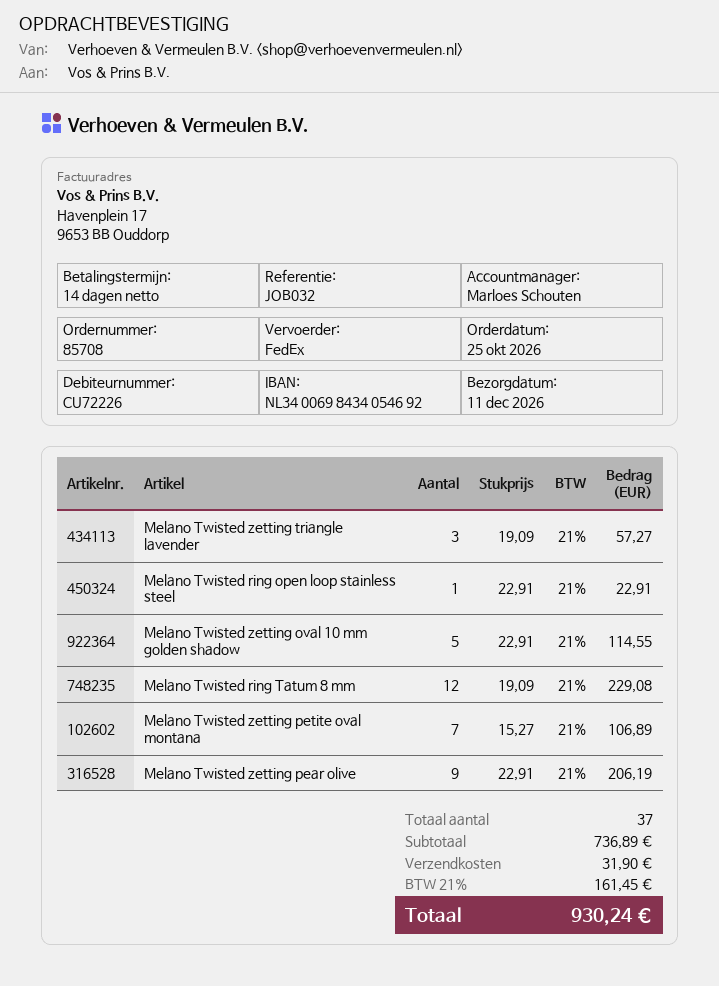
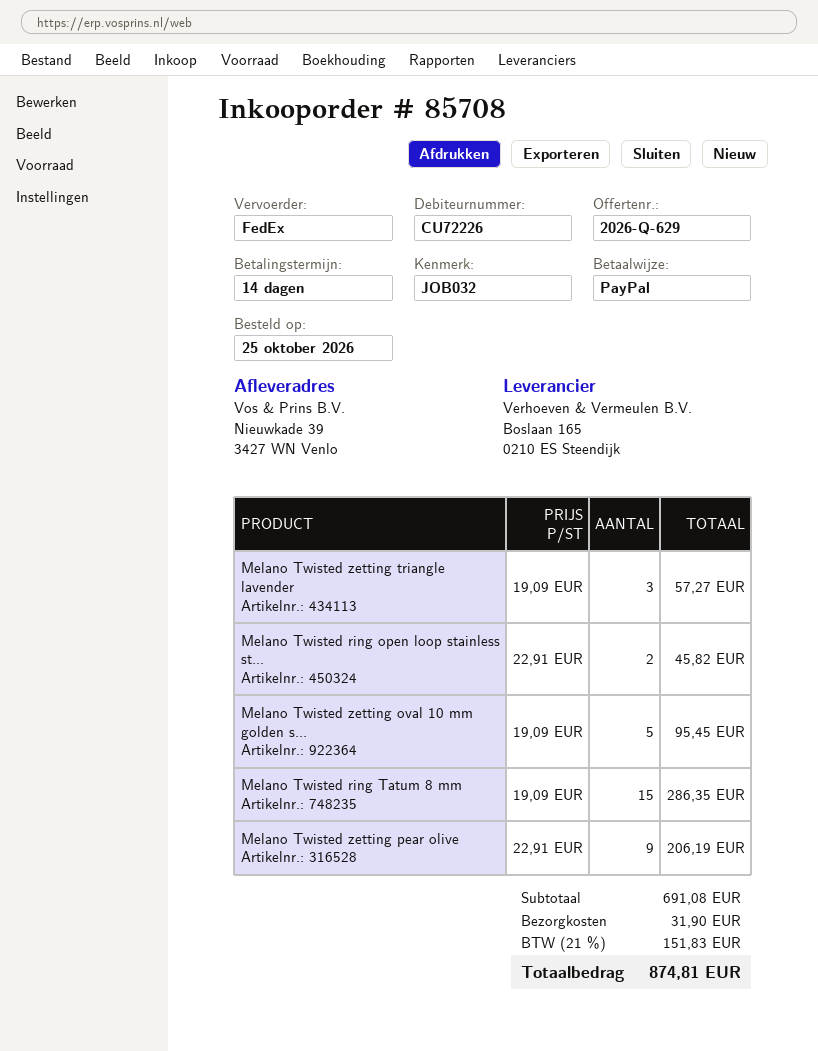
Melano Twisted ring open loop stainless steel: 1 x 22.91 = 22.91 -> 2 x 22.91 = 45.82
Melano Twisted zetting oval 10 mm golden shadow: 5 x 22.91 = 114.55 -> 5 x 19.09 = 95.45
Melano Twisted ring Tatum 8 mm: 12 x 19.09 = 229.08 -> 15 x 19.09 = 286.35
Melano Twisted zetting petite oval montana: 7 x 15.27 = 106.89 -> none
subtotal: 736.89 -> 691.08
tax: 21% = 161.45 -> 21% = 151.83
total: 930.24 -> 874.81

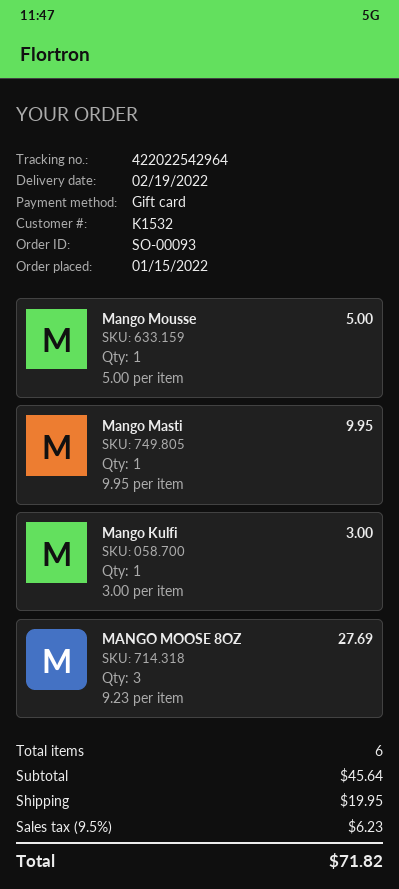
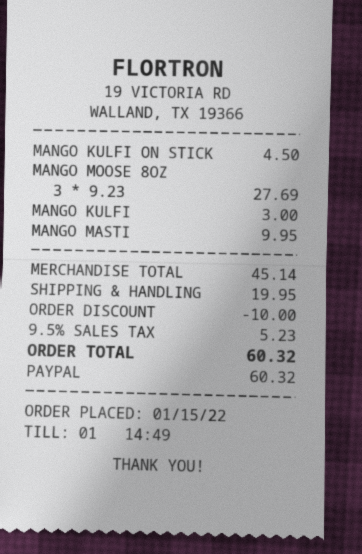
payment method: gift card -> PayPal
Mango Mousse: 1 x 5.00 = 5.00 -> none
MANGO KULFI ON STICK: none -> 1 x 4.50 = 4.50
subtotal: 45.64 -> 45.14
discount: none -> 10.00
tax: 9.5% = 6.23 -> 9.5% = 5.23
total: 71.82 -> 60.32

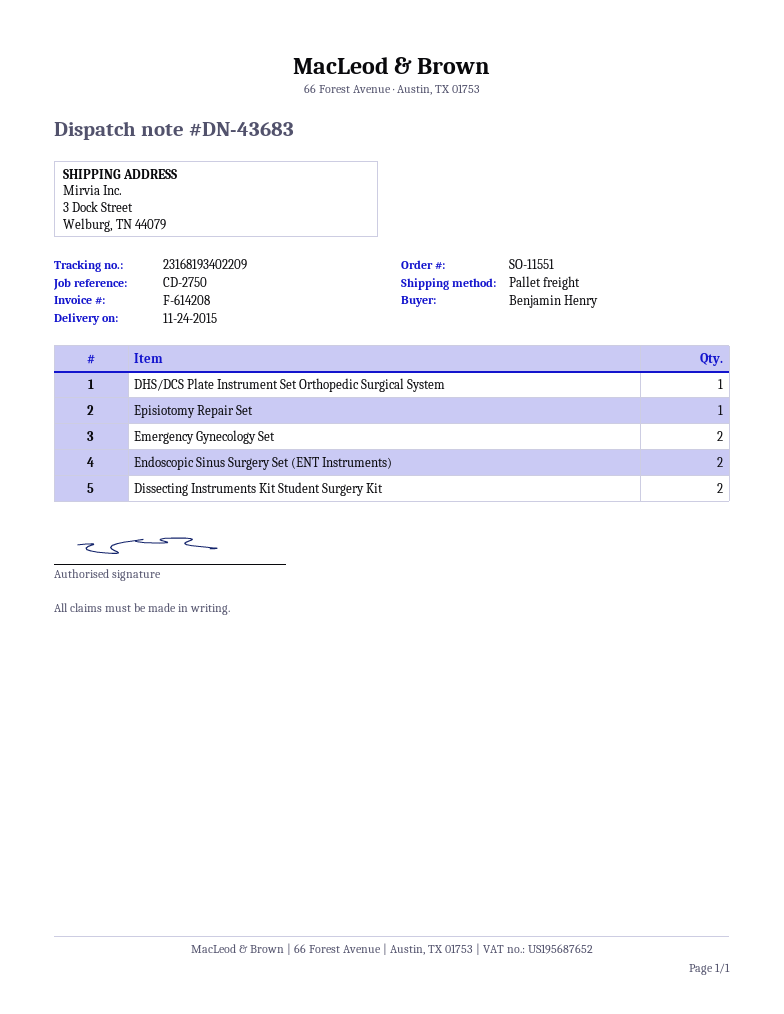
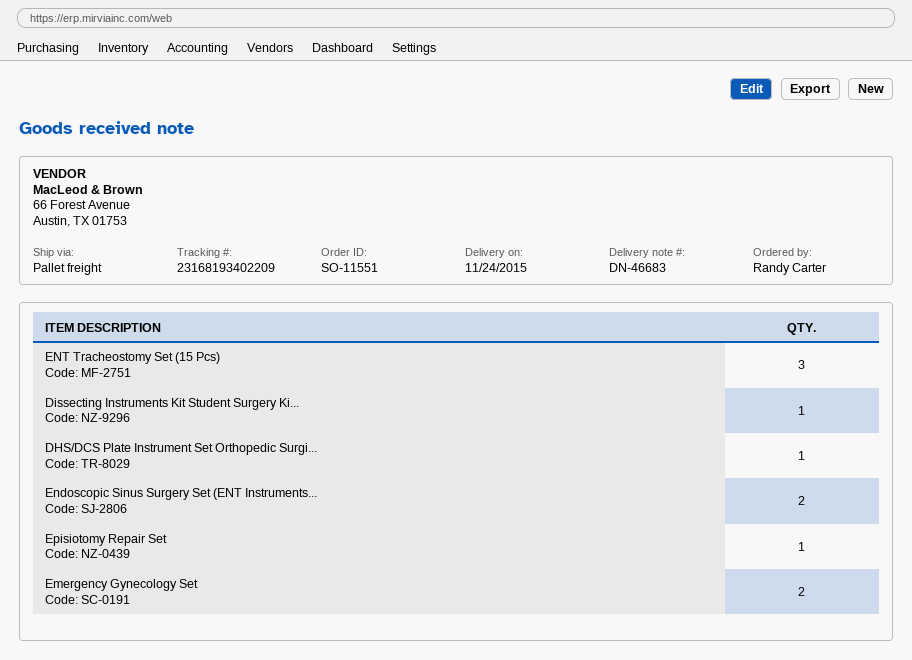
delivery note number: DN-43683 -> DN-46683
ordered by: Benjamin Henry -> Randy Carter
Dissecting Instruments Kit Student Surgery Kit: 2 -> 1
ENT Tracheostomy Set (15 Pcs): none -> 3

**YOUR GOAL:** Pictures aside, return all of the material exactly as written.

**SOLVED EXERCISE:**
Melano Twisted ring open loop stainless steel: 1 x 22.91 = 22.91 -> 2 x 22.91 = 45.82
Melano Twisted zetting oval 10 mm golden shadow: 5 x 22.91 = 114.55 -> 5 x 19.09 = 95.45
Melano Twisted ring Tatum 8 mm: 12 x 19.09 = 229.08 -> 15 x 19.09 = 286.35
Melano Twisted zetting petite oval montana: 7 x 15.27 = 106.89 -> none
subtotal: 736.89 -> 691.08
tax: 21% = 161.45 -> 21% = 151.83
total: 930.24 -> 874.81

payment method: gift card -> PayPal
Mango Mousse: 1 x 5.00 = 5.00 -> none
MANGO KULFI ON STICK: none -> 1 x 4.50 = 4.50
subtotal: 45.64 -> 45.14
discount: none -> 10.00
tax: 9.5% = 6.23 -> 9.5% = 5.23
total: 71.82 -> 60.32

delivery note number: DN-43683 -> DN-46683
ordered by: Benjamin Henry -> Randy Carter
Dissecting Instruments Kit Student Surgery Kit: 2 -> 1
ENT Tracheostomy Set (15 Pcs): none -> 3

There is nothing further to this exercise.